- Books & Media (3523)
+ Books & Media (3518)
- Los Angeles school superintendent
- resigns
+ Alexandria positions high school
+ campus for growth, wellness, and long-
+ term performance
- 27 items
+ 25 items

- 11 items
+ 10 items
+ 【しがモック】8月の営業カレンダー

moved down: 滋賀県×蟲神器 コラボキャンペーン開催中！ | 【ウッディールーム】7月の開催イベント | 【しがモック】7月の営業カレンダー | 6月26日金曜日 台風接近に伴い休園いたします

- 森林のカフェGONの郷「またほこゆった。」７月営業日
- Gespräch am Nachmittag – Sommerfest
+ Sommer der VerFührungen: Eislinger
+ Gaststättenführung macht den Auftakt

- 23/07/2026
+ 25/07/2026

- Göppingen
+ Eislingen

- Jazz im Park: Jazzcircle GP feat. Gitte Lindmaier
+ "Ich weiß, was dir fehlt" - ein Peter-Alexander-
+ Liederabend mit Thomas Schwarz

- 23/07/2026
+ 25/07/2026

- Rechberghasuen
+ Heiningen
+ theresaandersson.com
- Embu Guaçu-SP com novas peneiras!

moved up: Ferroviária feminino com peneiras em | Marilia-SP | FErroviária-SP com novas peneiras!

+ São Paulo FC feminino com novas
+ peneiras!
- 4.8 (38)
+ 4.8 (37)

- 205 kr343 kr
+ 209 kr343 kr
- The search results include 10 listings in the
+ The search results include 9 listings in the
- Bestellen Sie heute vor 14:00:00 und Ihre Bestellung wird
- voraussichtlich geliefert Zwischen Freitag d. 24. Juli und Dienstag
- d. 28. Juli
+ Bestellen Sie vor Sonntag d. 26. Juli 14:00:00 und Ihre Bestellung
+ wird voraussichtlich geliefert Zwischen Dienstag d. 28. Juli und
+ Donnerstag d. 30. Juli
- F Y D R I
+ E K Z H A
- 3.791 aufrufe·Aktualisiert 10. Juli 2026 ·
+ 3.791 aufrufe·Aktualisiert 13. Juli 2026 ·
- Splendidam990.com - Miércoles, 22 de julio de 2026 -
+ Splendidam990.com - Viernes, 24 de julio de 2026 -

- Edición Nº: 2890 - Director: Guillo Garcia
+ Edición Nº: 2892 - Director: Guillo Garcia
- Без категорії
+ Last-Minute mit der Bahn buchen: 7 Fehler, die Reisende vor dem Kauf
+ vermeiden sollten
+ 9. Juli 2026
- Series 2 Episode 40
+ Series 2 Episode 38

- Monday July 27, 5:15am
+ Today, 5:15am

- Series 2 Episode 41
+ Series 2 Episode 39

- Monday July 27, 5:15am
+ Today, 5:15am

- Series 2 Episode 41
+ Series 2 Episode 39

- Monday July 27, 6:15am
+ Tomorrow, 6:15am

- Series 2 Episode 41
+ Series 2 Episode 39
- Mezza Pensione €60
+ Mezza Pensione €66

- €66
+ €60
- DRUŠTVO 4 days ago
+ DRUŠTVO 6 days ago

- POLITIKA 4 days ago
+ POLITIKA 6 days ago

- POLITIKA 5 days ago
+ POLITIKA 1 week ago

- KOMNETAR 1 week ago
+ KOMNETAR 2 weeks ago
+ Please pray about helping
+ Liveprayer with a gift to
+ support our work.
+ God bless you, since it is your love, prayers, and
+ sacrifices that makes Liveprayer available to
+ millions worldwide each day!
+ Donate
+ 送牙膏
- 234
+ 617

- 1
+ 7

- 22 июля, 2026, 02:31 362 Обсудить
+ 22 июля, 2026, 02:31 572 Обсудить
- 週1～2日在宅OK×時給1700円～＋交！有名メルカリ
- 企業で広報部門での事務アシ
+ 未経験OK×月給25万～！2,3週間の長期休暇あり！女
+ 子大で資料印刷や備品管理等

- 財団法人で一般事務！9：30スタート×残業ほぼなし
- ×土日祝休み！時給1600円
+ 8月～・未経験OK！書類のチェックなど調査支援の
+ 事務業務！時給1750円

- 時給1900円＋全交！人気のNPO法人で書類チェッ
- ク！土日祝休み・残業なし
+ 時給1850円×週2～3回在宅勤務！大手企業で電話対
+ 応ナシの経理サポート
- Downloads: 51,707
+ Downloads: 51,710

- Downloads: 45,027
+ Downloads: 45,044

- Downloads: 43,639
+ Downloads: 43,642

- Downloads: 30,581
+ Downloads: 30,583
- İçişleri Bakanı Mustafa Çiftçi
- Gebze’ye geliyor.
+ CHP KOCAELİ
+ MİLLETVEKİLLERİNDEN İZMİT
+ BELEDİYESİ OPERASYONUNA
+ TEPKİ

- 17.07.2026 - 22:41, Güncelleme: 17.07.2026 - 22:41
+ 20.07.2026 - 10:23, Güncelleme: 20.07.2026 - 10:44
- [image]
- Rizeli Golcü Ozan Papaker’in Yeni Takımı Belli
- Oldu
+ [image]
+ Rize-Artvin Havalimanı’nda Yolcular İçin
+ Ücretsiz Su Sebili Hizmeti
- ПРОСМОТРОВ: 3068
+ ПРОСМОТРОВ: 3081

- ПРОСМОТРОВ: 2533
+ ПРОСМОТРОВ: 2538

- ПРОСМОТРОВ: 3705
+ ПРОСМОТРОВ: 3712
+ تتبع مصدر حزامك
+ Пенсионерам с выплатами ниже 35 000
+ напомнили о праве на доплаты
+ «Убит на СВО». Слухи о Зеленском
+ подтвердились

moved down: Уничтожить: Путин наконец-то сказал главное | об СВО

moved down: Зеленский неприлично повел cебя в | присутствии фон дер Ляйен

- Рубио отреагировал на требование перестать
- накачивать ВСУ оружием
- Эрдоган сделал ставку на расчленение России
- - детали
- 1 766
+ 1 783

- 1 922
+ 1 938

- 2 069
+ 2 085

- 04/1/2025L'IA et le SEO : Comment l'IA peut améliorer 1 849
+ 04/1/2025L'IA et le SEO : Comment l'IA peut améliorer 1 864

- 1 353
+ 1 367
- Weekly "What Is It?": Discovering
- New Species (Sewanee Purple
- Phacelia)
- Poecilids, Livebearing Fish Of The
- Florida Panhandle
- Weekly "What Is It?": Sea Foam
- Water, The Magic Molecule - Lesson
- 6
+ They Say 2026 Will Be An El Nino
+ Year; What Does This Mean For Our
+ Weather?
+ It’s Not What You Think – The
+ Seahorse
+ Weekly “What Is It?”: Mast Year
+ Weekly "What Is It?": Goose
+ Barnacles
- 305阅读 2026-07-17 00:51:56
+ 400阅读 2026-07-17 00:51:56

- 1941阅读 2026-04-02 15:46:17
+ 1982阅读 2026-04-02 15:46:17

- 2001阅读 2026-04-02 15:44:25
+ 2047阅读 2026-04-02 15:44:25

_Try it:_
The answer must be a single number: the count of lines in the entries that include "ПРОСМОТРОВ".

_Response box:_
6